**Records supplied**.
· · · ·
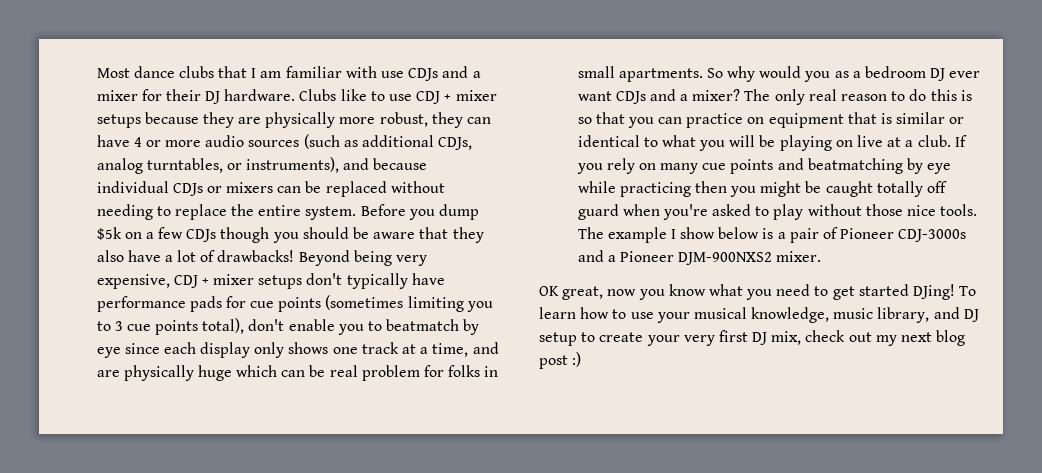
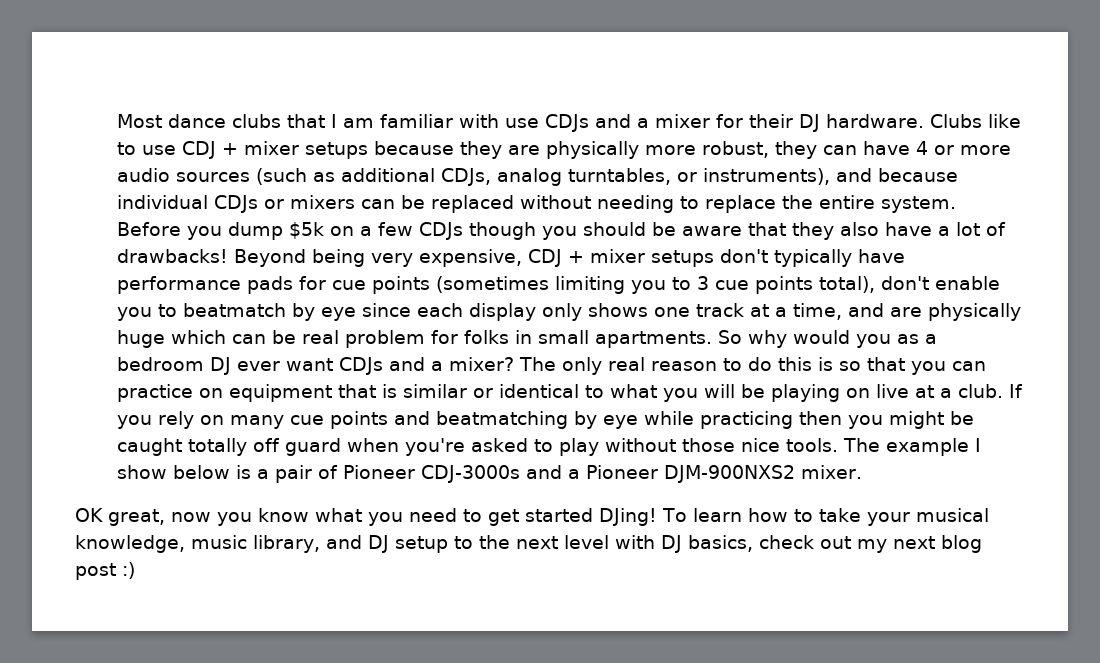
[630,312,654,319] use -> [818,508,861,522] take
[599,330,802,346] create your very first DJ mix, -> [479,535,753,553] the next level with DJ basics,

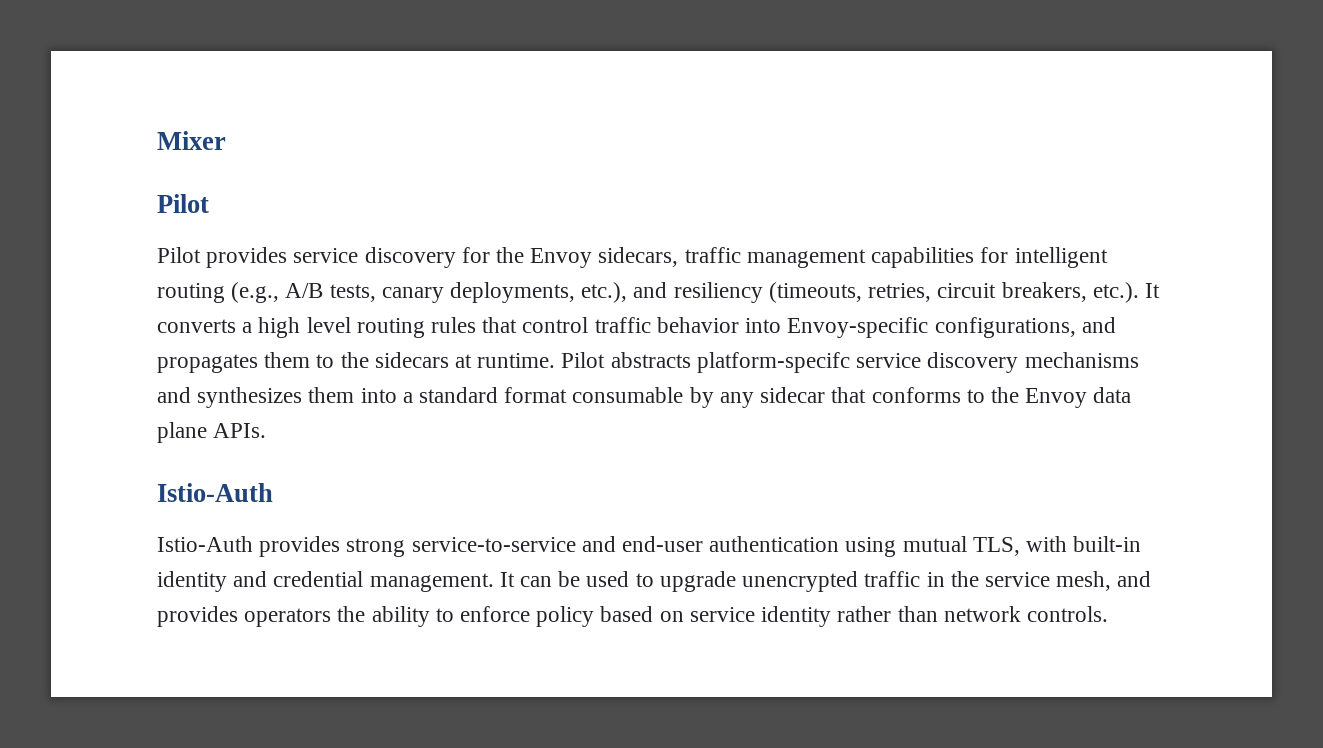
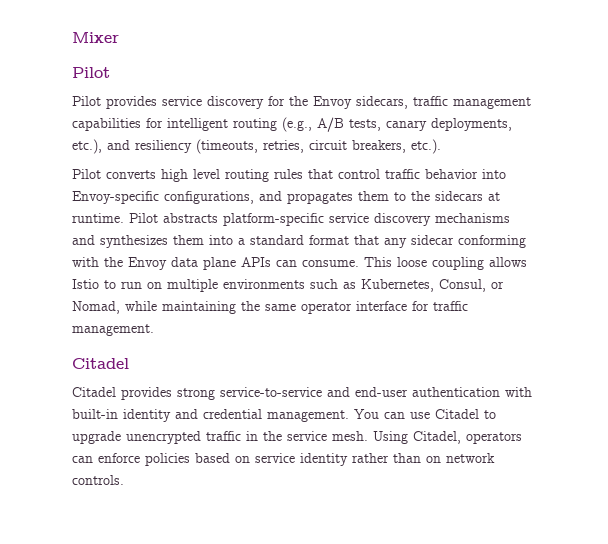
[1144,283,1160,298] [157,319,253,333] It converts a -> [72,169,156,179] // Pilot converts
[696,352,850,373] platform-specifc -> [223,213,324,226] platform-specific
[572,387,1132,408] [157,422,267,443] [157,483,273,502] [157,536,253,552] consumable by any sidecar that conforms to the Envoy data plane APIs. // Istio-Auth // Istio-Auth -> [354,235,526,248] [72,257,527,270] [72,279,504,292] [72,301,468,314] [72,324,154,336] [72,358,129,369] [72,387,116,397] that any sidecar conforming with the Envoy data plane APIs can consume. This loose coupling allows Istio to run on multiple environments such as Kubernetes, Consul, or Nomad, while maintaining the same operator interface for traffic management. // Citadel // Citadel
[845,536,1020,557] using mutual TLS, -> (500, 392) none
[499,571,630,587] It can be used -> [354,409,479,419] You can use Citadel
[1056,571,1152,591] [157,606,595,627] mesh, and provides operators the ability to enforce policy -> [332,431,522,444] [72,453,190,466] mesh. Using Citadel, operators can enforce policies
(938, 614) none -> [426,456,441,463] on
· · · ·
**What to produce**. Your task is to output exactly the lines running from the one with "[845,536,1020,557] using mutual" through the final line of the material above, with both ends included.

**Solved problem**.
[845,536,1020,557] using mutual TLS, -> (500, 392) none
[499,571,630,587] It can be used -> [354,409,479,419] You can use Citadel
[1056,571,1152,591] [157,606,595,627] mesh, and provides operators the ability to enforce policy -> [332,431,522,444] [72,453,190,466] mesh. Using Citadel, operators can enforce policies
(938, 614) none -> [426,456,441,463] on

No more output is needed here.